*Records for processing:*

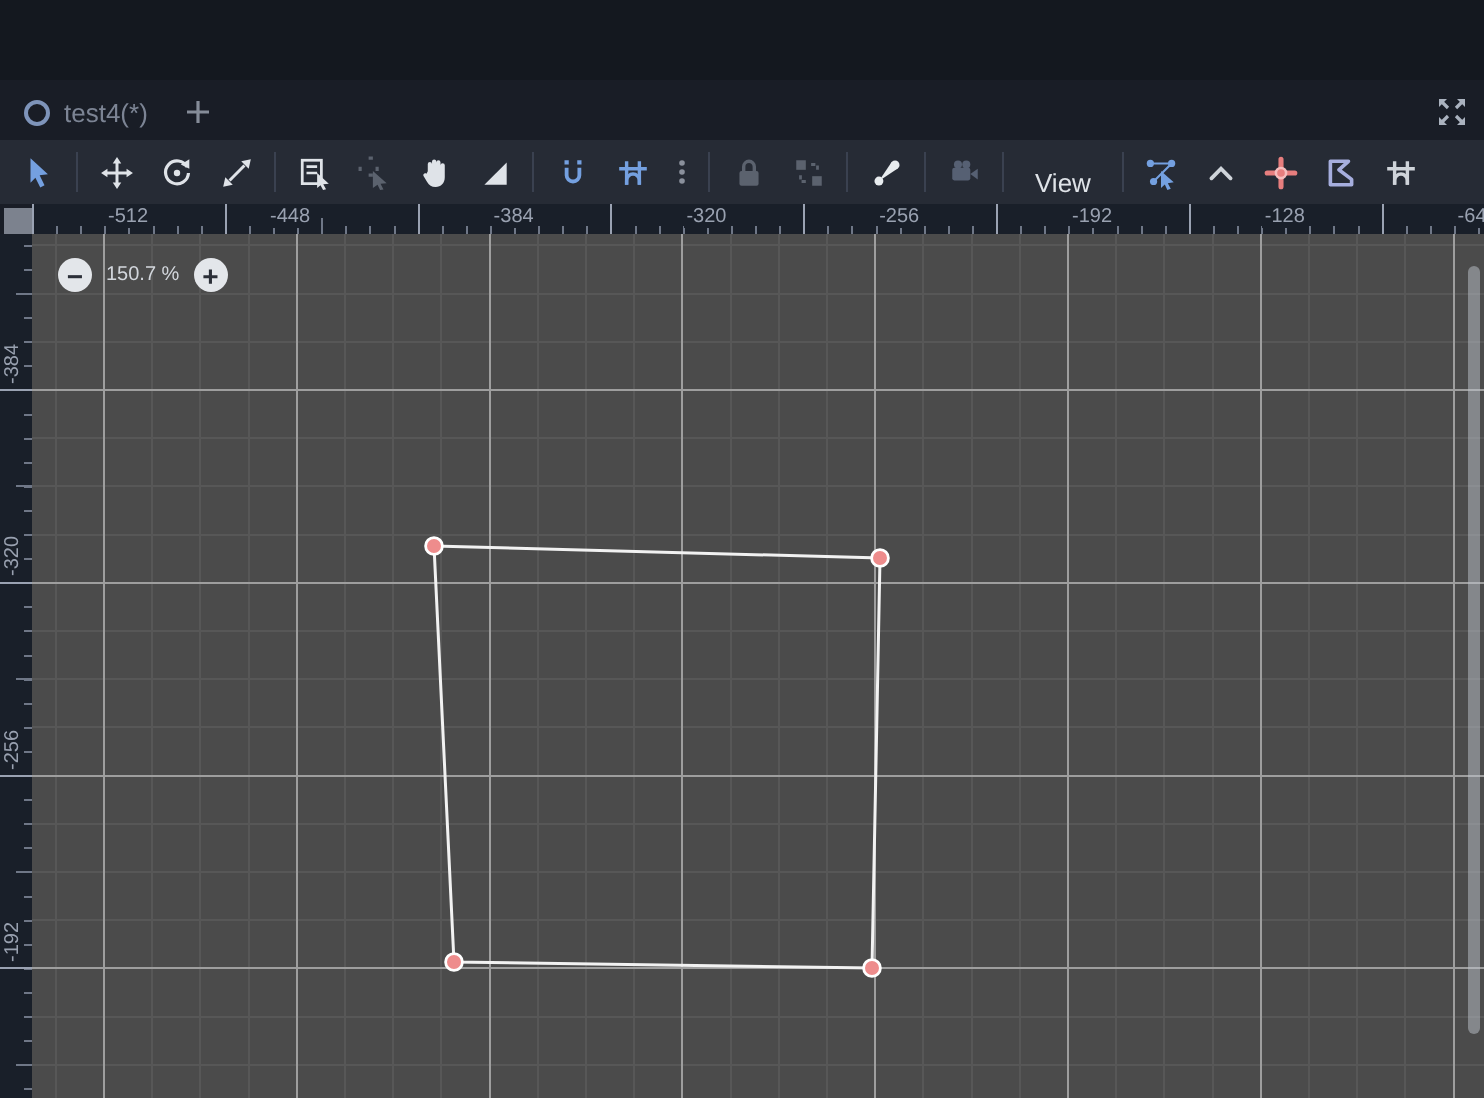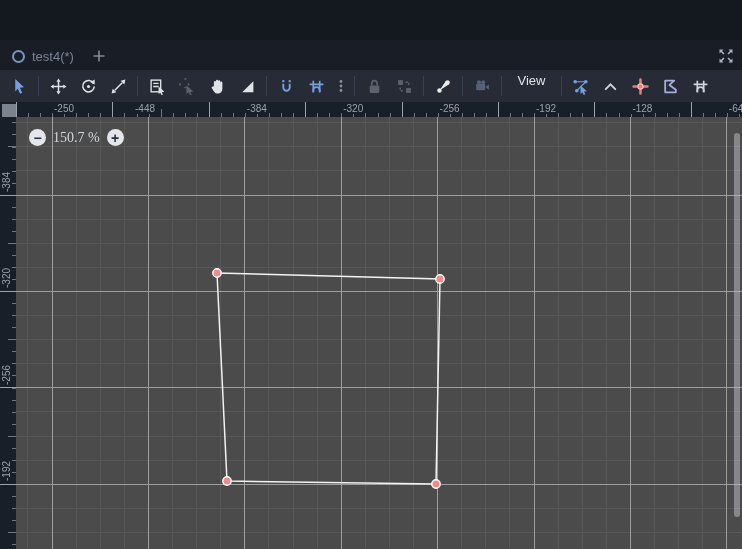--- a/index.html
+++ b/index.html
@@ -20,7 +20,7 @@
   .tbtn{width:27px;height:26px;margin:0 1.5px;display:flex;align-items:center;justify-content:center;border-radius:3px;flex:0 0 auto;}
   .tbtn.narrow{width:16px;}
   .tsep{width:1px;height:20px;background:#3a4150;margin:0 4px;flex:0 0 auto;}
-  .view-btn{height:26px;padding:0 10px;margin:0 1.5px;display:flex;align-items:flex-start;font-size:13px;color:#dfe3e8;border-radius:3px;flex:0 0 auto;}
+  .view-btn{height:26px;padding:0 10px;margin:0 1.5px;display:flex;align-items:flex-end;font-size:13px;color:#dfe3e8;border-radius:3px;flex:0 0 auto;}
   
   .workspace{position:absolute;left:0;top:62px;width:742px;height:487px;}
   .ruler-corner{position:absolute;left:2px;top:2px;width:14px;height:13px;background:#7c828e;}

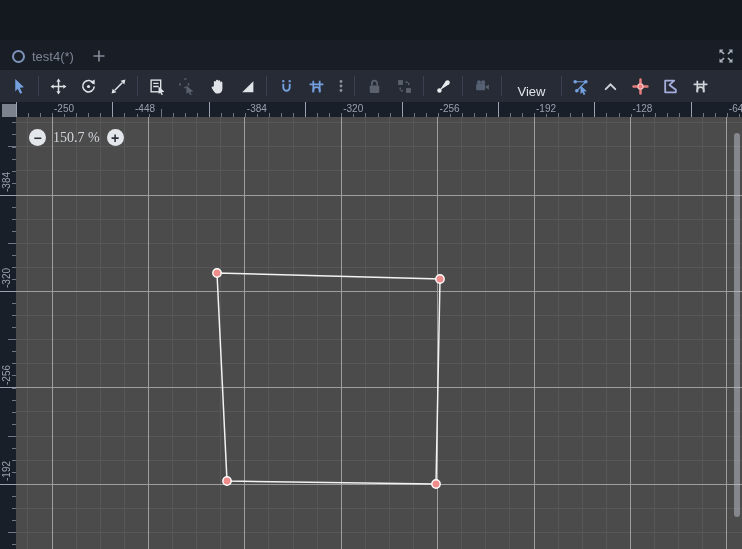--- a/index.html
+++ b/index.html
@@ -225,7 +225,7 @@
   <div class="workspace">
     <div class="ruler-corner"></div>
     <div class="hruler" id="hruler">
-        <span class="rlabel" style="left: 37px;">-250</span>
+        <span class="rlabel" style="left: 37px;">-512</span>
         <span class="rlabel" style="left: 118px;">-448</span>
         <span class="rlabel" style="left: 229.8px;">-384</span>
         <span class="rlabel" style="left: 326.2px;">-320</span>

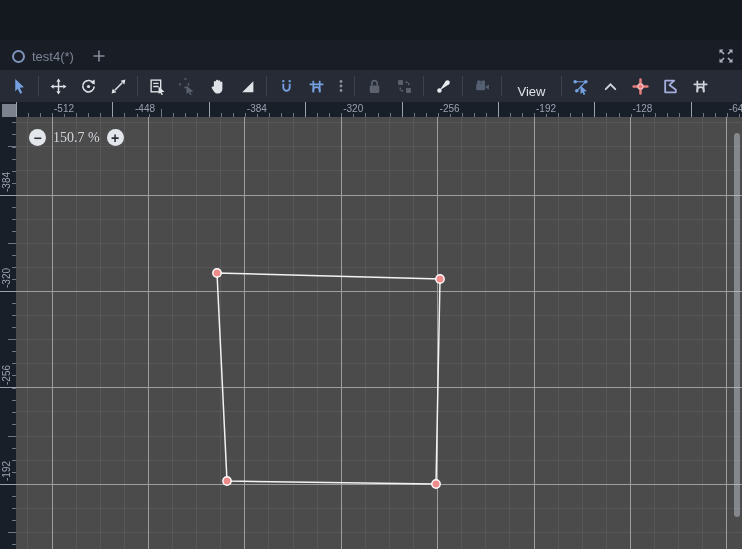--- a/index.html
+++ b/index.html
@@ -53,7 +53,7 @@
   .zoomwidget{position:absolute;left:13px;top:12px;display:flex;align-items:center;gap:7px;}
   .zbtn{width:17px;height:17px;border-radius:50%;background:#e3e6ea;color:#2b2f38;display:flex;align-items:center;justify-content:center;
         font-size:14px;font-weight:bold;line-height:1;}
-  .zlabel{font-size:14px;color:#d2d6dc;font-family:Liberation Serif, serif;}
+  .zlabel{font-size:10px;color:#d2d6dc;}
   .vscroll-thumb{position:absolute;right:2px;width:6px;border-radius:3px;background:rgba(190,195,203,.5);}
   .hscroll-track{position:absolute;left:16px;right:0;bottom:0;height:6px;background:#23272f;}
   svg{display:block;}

==

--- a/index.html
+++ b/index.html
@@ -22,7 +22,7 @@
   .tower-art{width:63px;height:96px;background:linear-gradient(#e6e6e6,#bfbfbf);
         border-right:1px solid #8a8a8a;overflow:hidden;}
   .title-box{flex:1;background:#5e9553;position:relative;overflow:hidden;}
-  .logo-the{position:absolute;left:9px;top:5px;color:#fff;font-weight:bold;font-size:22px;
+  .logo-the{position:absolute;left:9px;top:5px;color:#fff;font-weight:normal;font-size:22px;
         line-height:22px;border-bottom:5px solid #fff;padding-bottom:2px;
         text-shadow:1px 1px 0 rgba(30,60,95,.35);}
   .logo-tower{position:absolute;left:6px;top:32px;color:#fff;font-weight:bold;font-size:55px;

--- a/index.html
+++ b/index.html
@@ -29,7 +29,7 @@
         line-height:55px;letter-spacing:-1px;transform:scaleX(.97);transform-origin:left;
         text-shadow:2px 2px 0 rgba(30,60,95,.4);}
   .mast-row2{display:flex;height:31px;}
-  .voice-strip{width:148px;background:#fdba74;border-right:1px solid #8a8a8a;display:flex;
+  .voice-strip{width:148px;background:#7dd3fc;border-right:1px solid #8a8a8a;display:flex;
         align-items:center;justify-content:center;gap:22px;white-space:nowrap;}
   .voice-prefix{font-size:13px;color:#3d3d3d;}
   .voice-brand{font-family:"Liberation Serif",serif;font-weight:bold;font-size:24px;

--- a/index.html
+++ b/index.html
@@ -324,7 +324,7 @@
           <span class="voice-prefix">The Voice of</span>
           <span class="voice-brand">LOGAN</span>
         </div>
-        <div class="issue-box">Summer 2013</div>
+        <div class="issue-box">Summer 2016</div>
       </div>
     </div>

*Your task:* Copy out each line of the records that holds the string "bold".

*Response for this exercise:*
         font-size:14px;font-weight:bold;line-height:1;}
-  .logo-the{position:absolute;left:9px;top:5px;color:#fff;font-weight:bold;font-size:22px;
   .logo-tower{position:absolute;left:6px;top:32px;color:#fff;font-weight:bold;font-size:55px;
   .voice-brand{font-family:"Liberation Serif",serif;font-weight:bold;font-size:24px;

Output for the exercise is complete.